Income and capital are not correlated
(this is not an optical illusion)
Our investment strategy was defined in 2007-08 in the midst of the economic disaster created by those running the banking industry (under the *cough* watchful eye of the FSA). It is specifically designed to protect you, our clients, income-dependent investors, from the vagaries of market volatility.
It is not rocket science: we don’t use covered calls, margin trades, paired currencies, barbells, put/call spreads or any other synthetic items manufactured by the banking industry; we simply looked at fifty years of financial records to calculate if there was indeed any reliable income in investments. There is, and we refer to it as the Russian space pencil method of investing.
If you follow the unresearched commentary of total return and low cost investing strategies you are right to panic now. Your income is being cut – if you sell more of your investments now you have less available when prices recover. Don't get us wrong, we are fans of Vanguard, we run millions of GBP in their funds, but they are not a good solution for retirement income. In the current year its low cost UK tracker has fallen in five of the nine months so far, and it is down -7% in total.
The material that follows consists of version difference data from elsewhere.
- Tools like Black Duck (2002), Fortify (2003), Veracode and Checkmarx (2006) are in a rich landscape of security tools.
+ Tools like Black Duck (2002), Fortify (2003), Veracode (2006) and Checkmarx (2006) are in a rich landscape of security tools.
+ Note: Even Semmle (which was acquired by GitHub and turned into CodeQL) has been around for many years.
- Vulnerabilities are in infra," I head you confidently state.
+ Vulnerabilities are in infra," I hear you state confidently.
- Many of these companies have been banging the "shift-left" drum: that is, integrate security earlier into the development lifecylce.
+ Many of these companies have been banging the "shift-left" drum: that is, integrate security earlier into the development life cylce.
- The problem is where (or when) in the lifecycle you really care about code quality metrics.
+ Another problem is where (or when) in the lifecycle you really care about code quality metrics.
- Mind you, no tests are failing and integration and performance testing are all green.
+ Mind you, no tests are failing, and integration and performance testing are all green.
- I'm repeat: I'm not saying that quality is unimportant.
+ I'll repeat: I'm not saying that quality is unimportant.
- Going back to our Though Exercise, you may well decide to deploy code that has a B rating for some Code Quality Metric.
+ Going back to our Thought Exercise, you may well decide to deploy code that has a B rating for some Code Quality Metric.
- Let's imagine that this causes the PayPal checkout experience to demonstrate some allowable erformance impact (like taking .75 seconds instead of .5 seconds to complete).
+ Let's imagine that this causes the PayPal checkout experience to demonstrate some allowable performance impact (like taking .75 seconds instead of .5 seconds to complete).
If an investor takes 4% income from this fund by selling capital, then the loss is -11%, and that requires a return of 12.4% in the next three months just to get back to where he/she was in January. That is no way to create a stress-free retirement.
Yes, I’ll repeat it again, income is not correlated to capital movements, and dividend income from the ‘mom and pop’ trusts we use has not fallen. That’s the whole point.
Your car will depreciate each year more than the cost of a 1974 Morris Marina but that cost doesn’t matter to you – it’s the value you need, cost being only one factor of value. (Plus of 807,000 Marina’s produced only 120 remain on UK roads). The depreciation of your car is good value for your purposes.
Institutional funds, designed to run £100’s of millions of pounds/dollars/euros for decades past your lifespan, need to take simple exposure to the markets so Vanguard type funds and ETFs are designed for them, not for you and me. And for them, slivers of cost is an issue as they have their own administrators etc, unlike retail investors.
Trust dividend income is paid from revenue reserves the trust has accrued over decades, and is further underwritten by billions more in capital reserves; the income in our simple portfolios did not fall in the covid crash or the credit crunch or dotcom era .. or.. or...which is why we do this.
If you look at your pension portfolio when the market has fallen, such as now, it will show you that your valuation has fallen, so unless you’re a fan of self-flagellation its best not to keep checking. When you see a fall in value you have two options: a) sell and crystallise a loss, or b) do nothing. Your income will only change if you do ‘a’, you will develop deep anxiety, you will worry about your future retirement and you won’t sleep. We know this because we’ve seen individuals do just that in past crises, all for emotional, irrational reasons that have ended up creating deep, deep anxieties and embedded worries. Don’t follow ‘a’ – remember, reduced share prices are a buying opportunity, you only sell if you don’t have the money to meet a margin call.
The difference between price and value:
A year ago one share in Murray Income trust cost £8.18 and the prior year dividend was 34.5p
Today one share costs £7.18 and the prior year dividend was 36p.
It is now 12% cheaper to buy that 34.5p Murray Income dividend than it was a year ago.